A home health aide who used to work for Legacy Treatment Services has been charged with sexually assaulting a teen girl under his supervision while working as a residential counselor at one of the company’s locations in Mercer County.
26-year-old Elijah P. Williams has been indicted on charges of first-degree aggravated sexual assault on a victim older than 13 and younger than 16, second-degree sexual assault, and second-degree endangering the welfare of a child. Police say the victim was a girl at one of Legacy Treatment Centers’ teen group homes.
Robbinsville Police arrested Williams on October 26. On November 27, he agreed to a temporary suspension of his certification as a homemaker-home health aide (CHHA) by the State Board of Nursing until the outcome of the criminal charges against him is final.

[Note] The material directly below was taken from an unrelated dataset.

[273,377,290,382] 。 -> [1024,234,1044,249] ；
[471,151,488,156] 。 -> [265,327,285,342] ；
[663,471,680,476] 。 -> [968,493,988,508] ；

The alleged sexual assaults took place between November 11, 2017, and December 24, 2017, while Williams had a legal duty for the care of the victim. However, the assaults did not occur while Williams was on the clock.
Another teen resident of the group home has accused Williams of sexually harassing her several times.

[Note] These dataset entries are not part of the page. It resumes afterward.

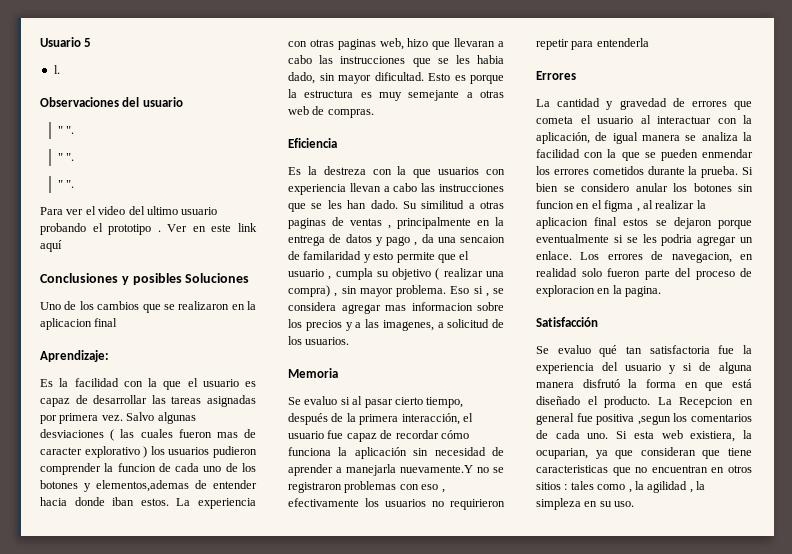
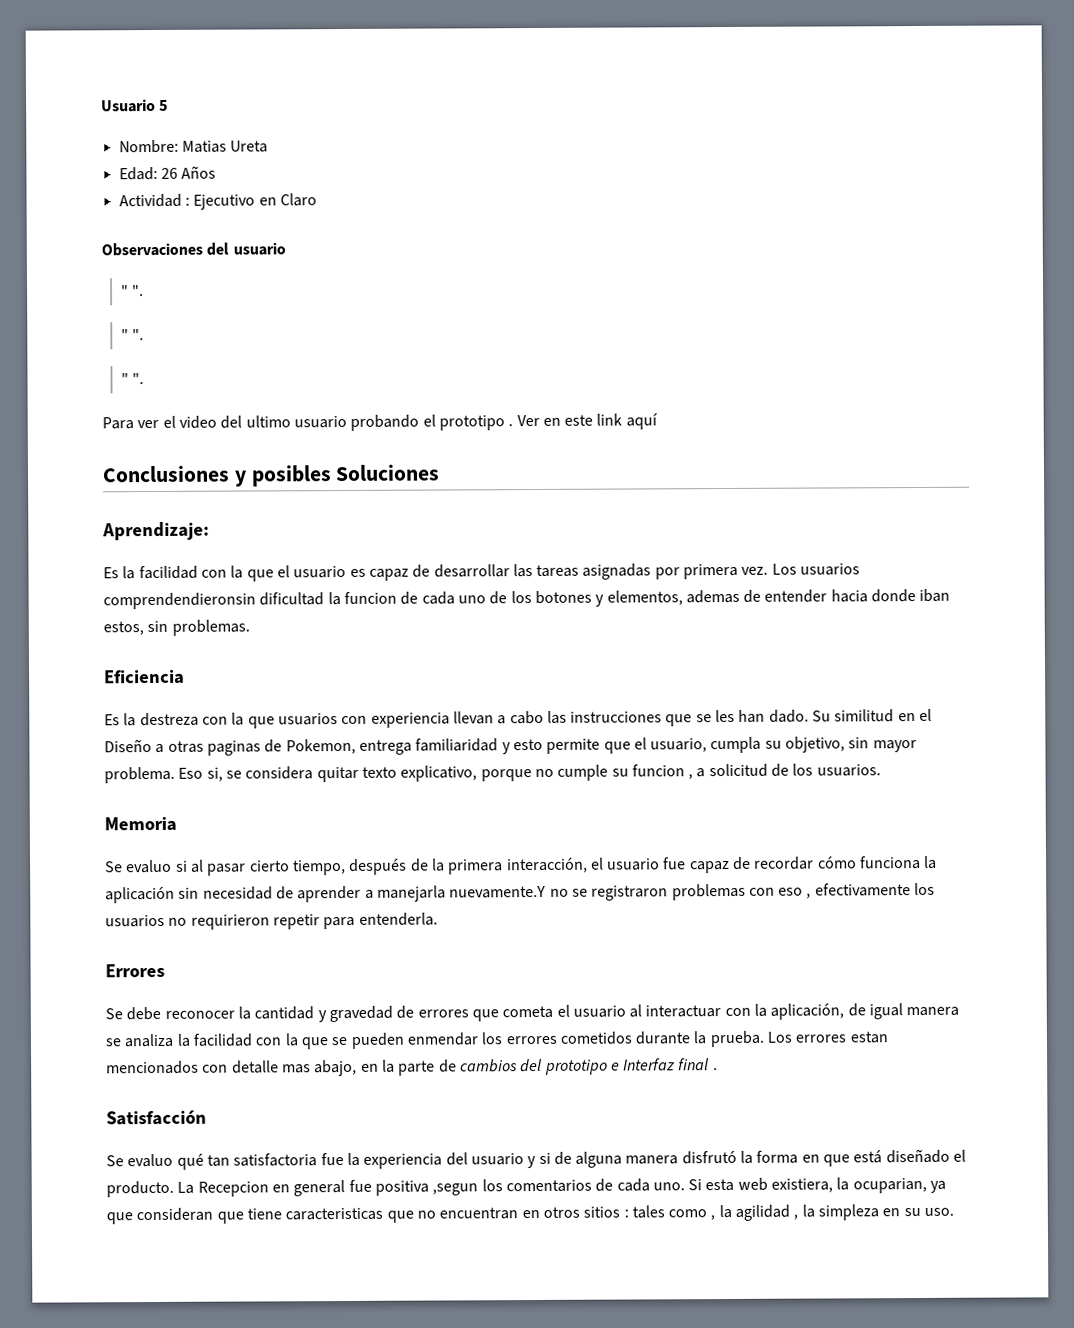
[53,65,60,74] l. -> [118,139,269,154] [118,165,217,181] [118,193,317,210] Nombre: Matias Ureta // Edad: 26 Años // Actividad : Ejecutivo en Claro
[40,301,256,313] [40,318,118,330] // Uno de los cambios que se realizaron en la aplicacion final -> (441, 473) none
[126,412,196,424] [40,429,256,441] [40,446,257,458] [40,463,101,475] Salvo algunas desviaciones ( las cuales fueron mas de caracter explorativo ) los usuarios pudieron comprender -> [771,563,861,576] [103,592,325,610] Los usuarios comprendendieronsin dificultad
[96,480,189,492] elementos,ademas -> [606,589,740,606] elementos, ademas
[140,498,256,509] [288,38,504,50] [288,55,504,67] [288,72,504,84] [288,89,504,101] [288,106,374,118] estos. La experiencia con otras paginas web, hizo que llevaran a cabo las instrucciones que se les habia dado, sin mayor dificultad. Esto es porque la estructura es muy semejante a otras web de compras. -> [103,619,250,636] estos, sin problemas.
(465, 204) none -> [897,708,933,722] [104,739,152,753] en el Diseño
[350,217,504,229] [288,234,505,246] [288,251,362,260] ventas , principalmente en la entrega de datos y pago , da una sencaion de familaridad -> [285,738,499,755] Pokemon, entrega familiaridad
[288,268,504,280] [288,285,504,297] [288,302,504,314] [288,319,434,331] usuario , cumpla su objetivo ( realizar una compra) , sin mayor problema. Eso si , se considera agregar mas informacion sobre los precios y a las imagenes, -> [650,736,917,754] [104,764,694,784] usuario, cumpla su objetivo, sin mayor problema. Eso si, se considera quitar texto explicativo, porque no cumple su funcion ,
[596,38,649,47] entenderla -> [358,912,438,926] entenderla.
[536,99,550,107] La -> [105,1006,251,1021] Se debe reconocer la
[742,167,753,175] [536,183,753,192] [536,200,706,212] [536,217,752,229] [536,234,753,246] [536,251,753,263] [536,268,752,280] [536,285,662,297] Si bien se considero anular los botones sin funcion en el figma , al realizar la aplicacion final estos se dejaron porque eventualmente si se les podria agregar un enlace. Los errores de navegacion, en realidad solo fueron parte del proceso de exploracion en la pagina. -> [767,1031,888,1044] [106,1058,718,1077] Los errores estan mencionados con detalle mas abajo, en la parte de cambios del prototipo e Interfaz final .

Anyone else who has been victimized by Williams or has information about this case has been encouraged to contact the Board of Nursing at 973-504-6430.
With a background as a sex crimes prosecutor and a current specialization in representing sexual assault survivors in civil court, Brian Kent understands first-hand how both sides of the justice system can help survivors. We’ve asked him for some insight into filing a sexual assault lawsuit as the survivor of an assault committed by someone in a position of authority:
Tragically, many cases of sexual abuse involve abusers who are in positions of authority over vulnerable victims, such as group home staff, teachers, coaches, and religious leaders. In cases involving group home members, the perpetrator may be someone tasked with the care of their victim. When this happens, it’s crucial that the perpetrator is removed from their position and prosecuted, that the victim gets all of the support they need, and that the perpetrator’s employer is held accountable if their negligence enabled the abuse to occur.

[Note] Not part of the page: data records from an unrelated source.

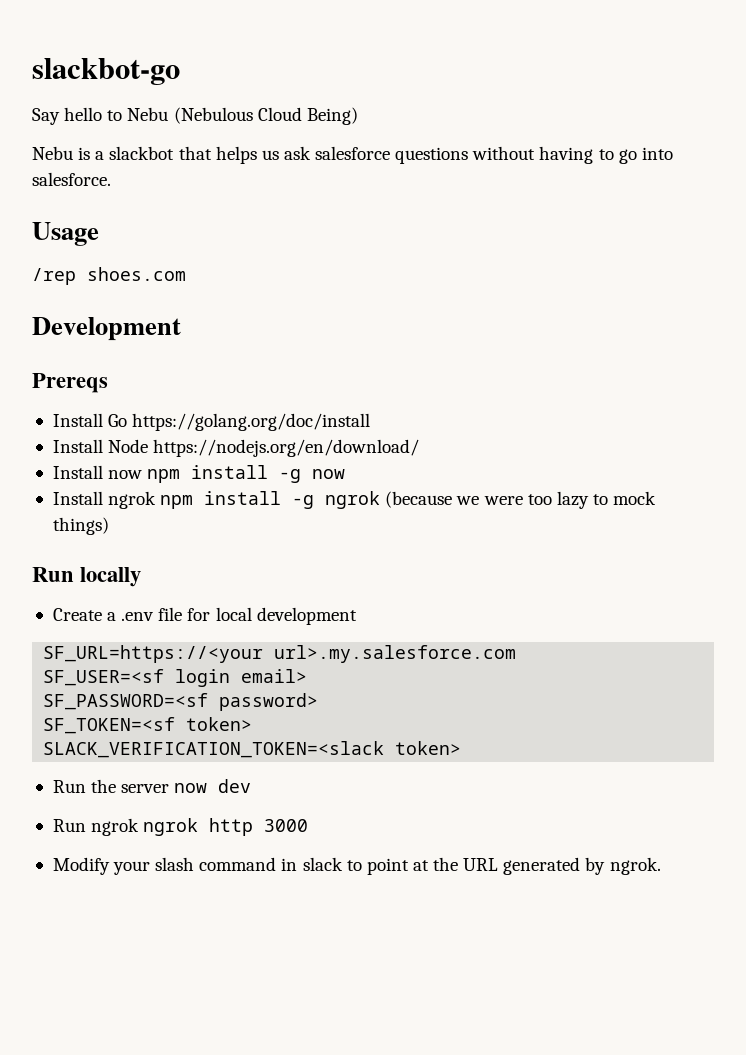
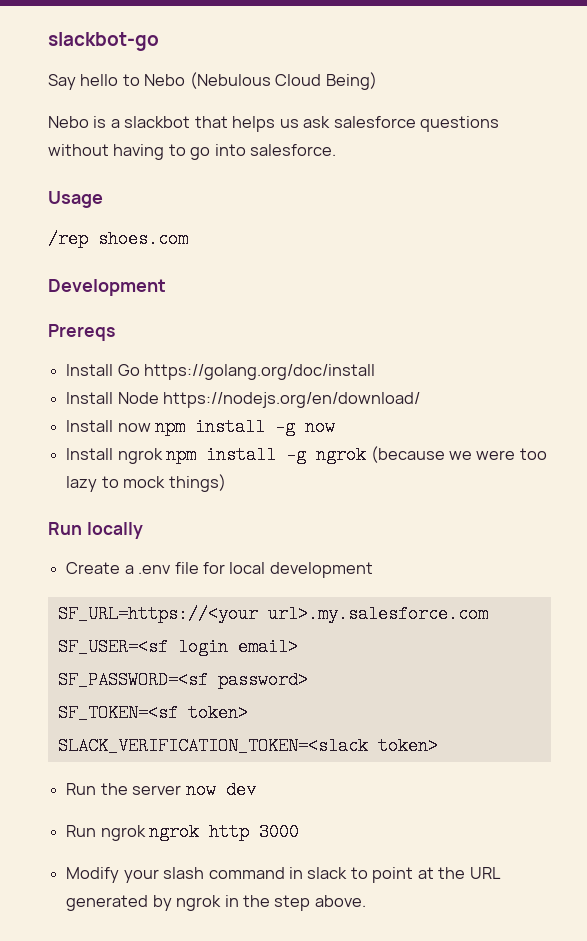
[127,107,169,121] Nebu -> [144,74,186,86] Nebo
[32,146,73,160] Nebu -> [48,116,89,128] Nebo
[609,857,661,875] ngrok. -> [176,895,366,911] ngrok in the step above.

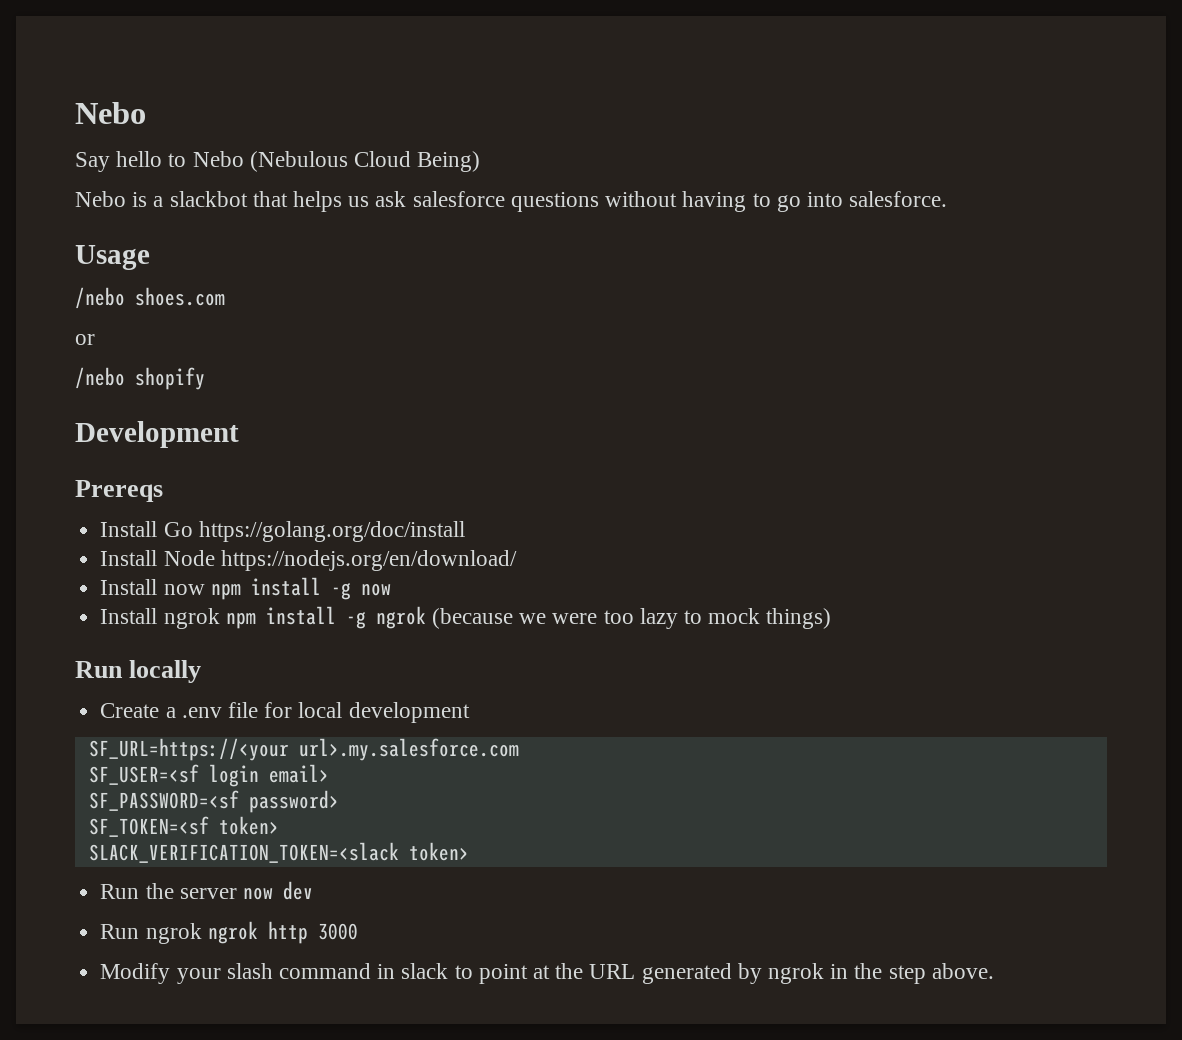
[48,32,159,51] slackbot-go -> [75,102,146,124] Nebo
[48,230,88,248] /rep -> [75,287,125,309] /nebo
(188, 239) none -> [75,334,95,345] [75,367,205,390] // or // /nebo shopify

In cases involving negligence on the part of the perpetrator’s employer, the victims may have grounds to file a lawsuit. For example, a group home could be considered negligent for failing to report suspected sexual abuse to law enforcement.
If you or a loved one has been sexually abused by someone in a position of authority, you have legal rights. You can learn more about your options for justice by speaking to an experienced sexual abuse survivors attorney.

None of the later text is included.